I got Elliott home and resting. I also got Gavin fed and that helped him to move on with his day.
While Elliott was laying down, I got some laundry done, as well as some work around the house. It's been awhile since I felt like I've made progress.
Emmett came home around 6PM from hanging out with my Mom for the afternoon. He had a great time and that did him some good.
After dinner I baked and burnt some chocolate chip cookies. They're pretty rough but the kids liked them so there's that. I also baked a fresh batch of pepperoni rolls for school tomorrow. Those turned out perfect. Thank God for small favors. ☺

I finished up 3 loads of laundry and got everything put away. That almost never happens. I feel pretty good about that.
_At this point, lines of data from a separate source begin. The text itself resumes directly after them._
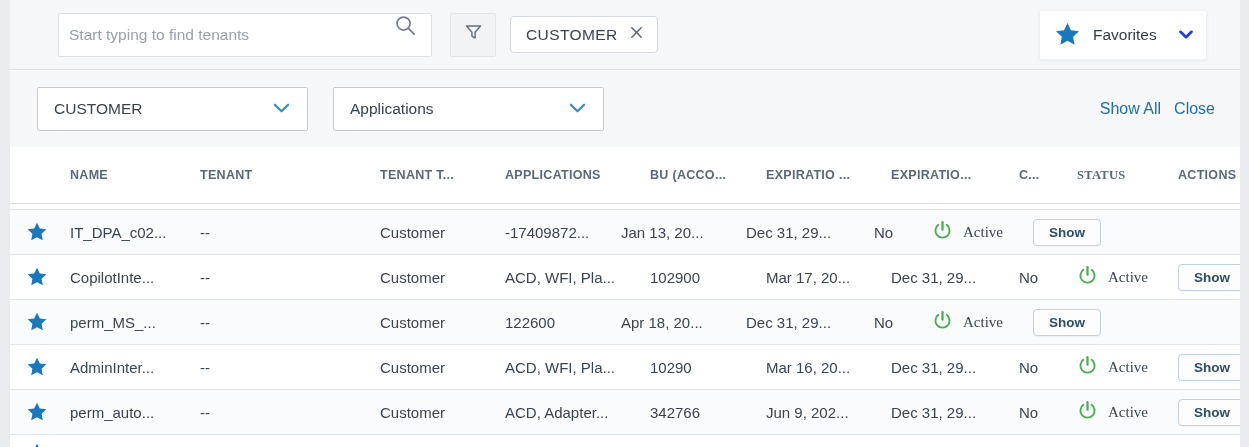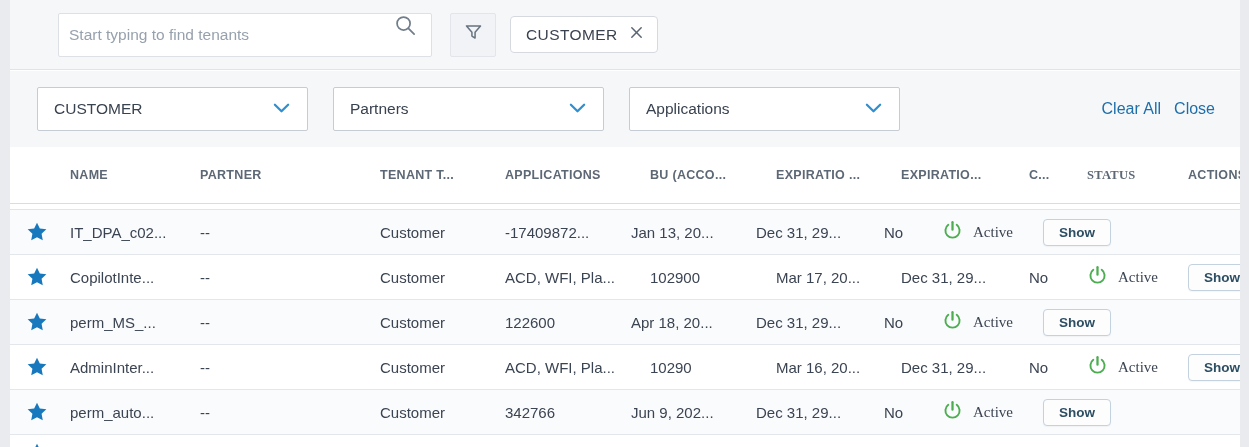--- a/index.html
+++ b/index.html
@@ -109,6 +109,19 @@
         </span>
       </div>
 
+      <div class="favorites">
+        <span>
+          <svg class="star-svg" width="27" height="27" viewBox="0 0 24 24" fill="#1878bd">
+            <path d="M12 1.8l3.1 6.4 7.1.9-5.2 4.9 1.3 7-6.3-3.4-6.3 3.4 1.3-7L1.8 9.1l7.1-.9z"></path>
+          </svg>
+        </span>
+        <span class="favorites-label">Favorites</span>
+        <span style="margin-left:auto">
+          <svg width="14" height="11" viewBox="0 0 18 12" fill="none" stroke="#2738e6" stroke-width="3.4" stroke-linecap="round" stroke-linejoin="round">
+            <polyline points="2,2.5 9,9.5 16,2.5"></polyline>
+          </svg>
+        </span>
+      </div>
     </div>
 
     <div class="filterbar">

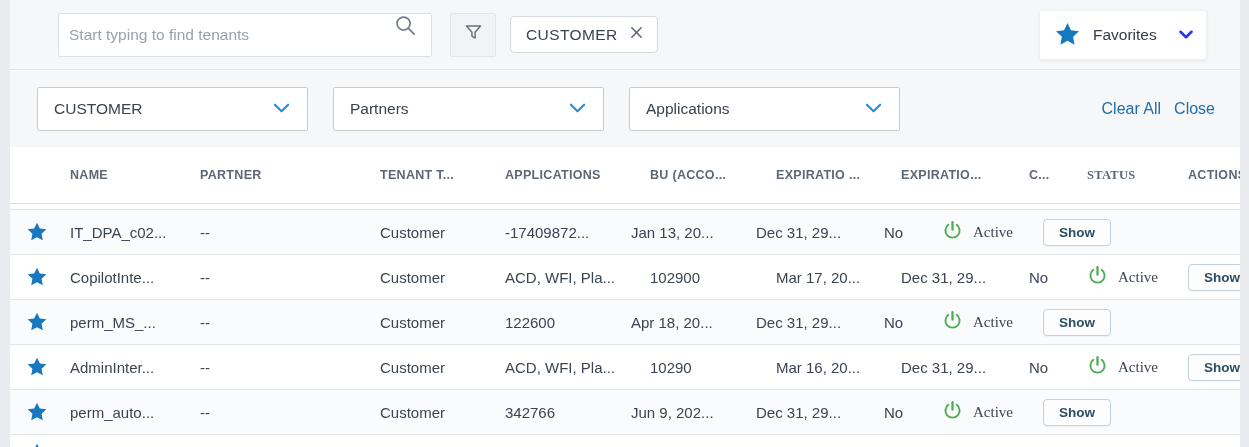--- a/index.html
+++ b/index.html
@@ -134,14 +134,6 @@
         </span>
       </div>
       <div class="dropdown">
-        <span class="dropdown-label">Partners</span>
-        <span class="chev">
-          <svg width="17" height="12" viewBox="0 0 18 12" fill="none" stroke="#2f8fd0" stroke-width="2.4" stroke-linecap="round" stroke-linejoin="round">
-            <polyline points="2,2.5 9,9.5 16,2.5"></polyline>
-          </svg>
-        </span>
-      </div>
-      <div class="dropdown">
         <span class="dropdown-label">Applications</span>
         <span class="chev">
           <svg width="17" height="12" viewBox="0 0 18 12" fill="none" stroke="#2f8fd0" stroke-width="2.4" stroke-linecap="round" stroke-linejoin="round">

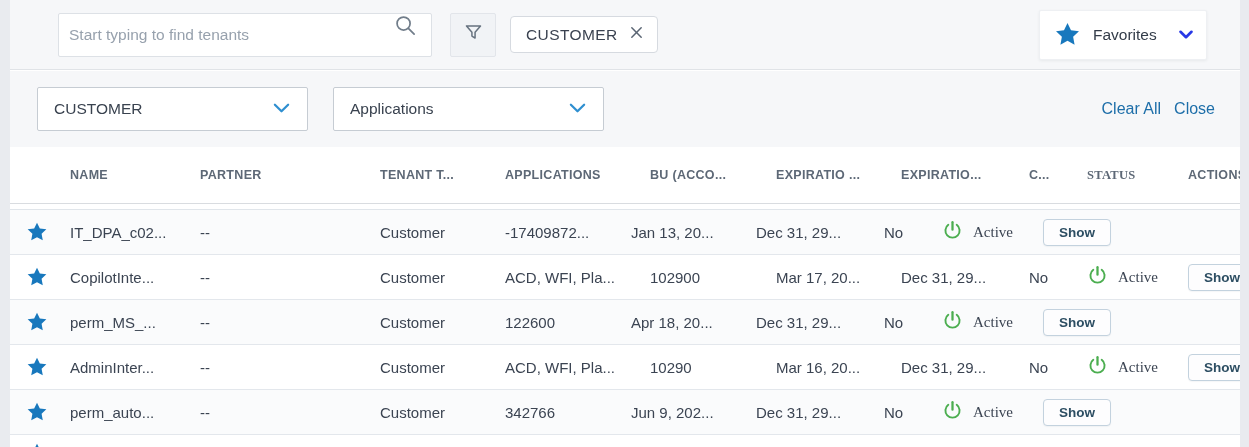--- a/index.html
+++ b/index.html
@@ -142,7 +142,7 @@
         </span>
       </div>
       <div class="filter-links">
-        <span class="filter-link">Clear All</span>
+        <span class="filter-link">Show All</span>
         <span class="filter-link">Close</span>
       </div>
     </div>

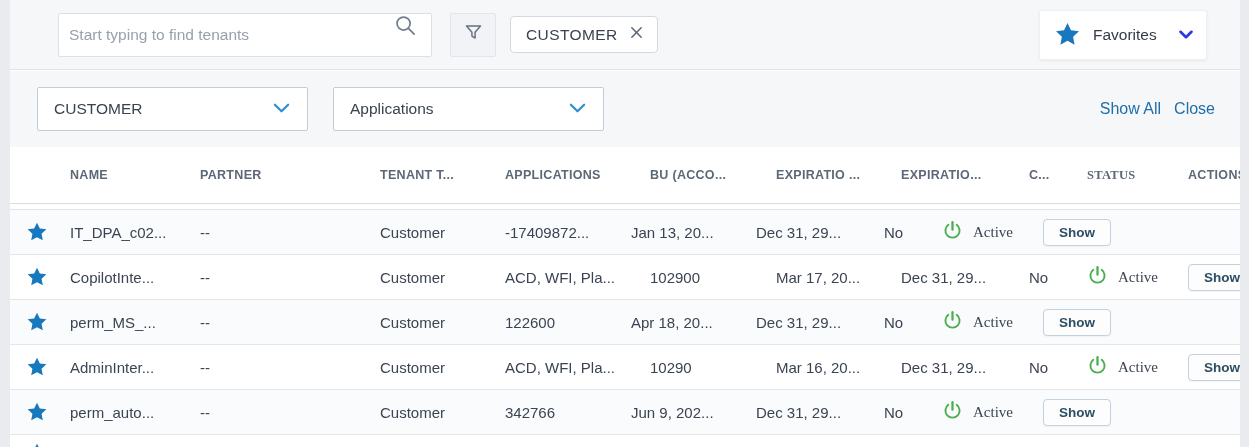--- a/index.html
+++ b/index.html
@@ -150,7 +150,7 @@
     <div class="thead">
       <div class="col-star"></div>
       <div class="th col-name">NAME</div>
-      <div class="th col-partner">PARTNER</div>
+      <div class="th col-partner">TENANT</div>
       <div class="th col-tenant">TENANT T...</div>
       <div class="th col-apps">APPLICATIONS</div>
       <div class="th col-bu">BU (ACCO...</div>

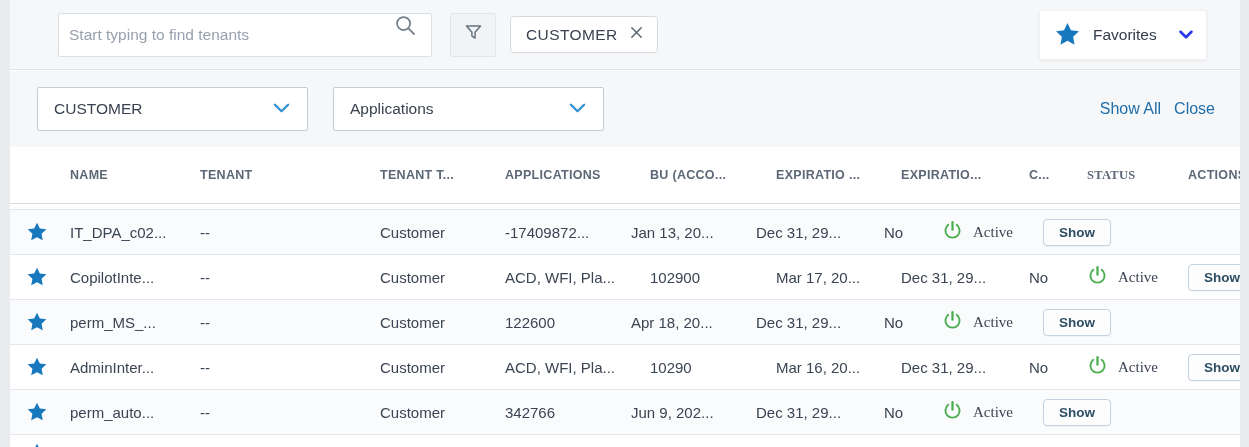--- a/index.html
+++ b/index.html
@@ -60,7 +60,7 @@
   .col-partner  { width:180px; }
   .col-tenant   { width:125px; }
   .col-apps     { width:145px; }
-  .col-bu       { width:126px; }
+  .col-bu       { width:116px; }
   .col-creation { width:125px; }
   .col-exp      { width:128px; }
   .col-c        { width:58px; }

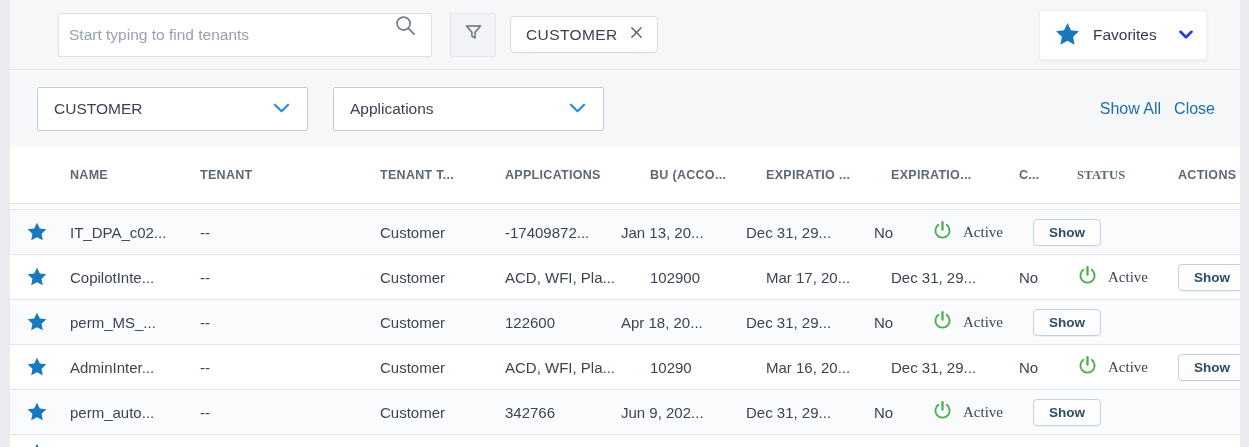--- a/index.html
+++ b/index.html
@@ -282,6 +282,7 @@
         <div class="td col-name">perm_auto...</div>
         <div class="td col-partner">--</div>
         <div class="td col-tenant">Customer</div>
+        <div class="td col-apps">ACD, Adapter...</div>
         <div class="td col-bu">342766</div>
         <div class="td col-creation">Jun 9, 202...</div>
         <div class="td col-exp">Dec 31, 29...</div>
I also went through all the kids meds and got things cleaned up and better organized.

I had to make a temporary change to the boys dresser situation because they don't have nearly enough storage for clothes. Emmett moved all of his clothes into his mom's old dresser. He's got plenty of room now and he's basically moved into my room anyway for right now, he might as well have his clothes here. .
The kids are in bed and I'm ready to call it a night.
I feel really good about all I've accomplished today. It wasn't perfect but perfect isn't real. I'm proud of myself and I'm proud of the kids. I think I may actually be eligible for the *World's Okayest Dad *award.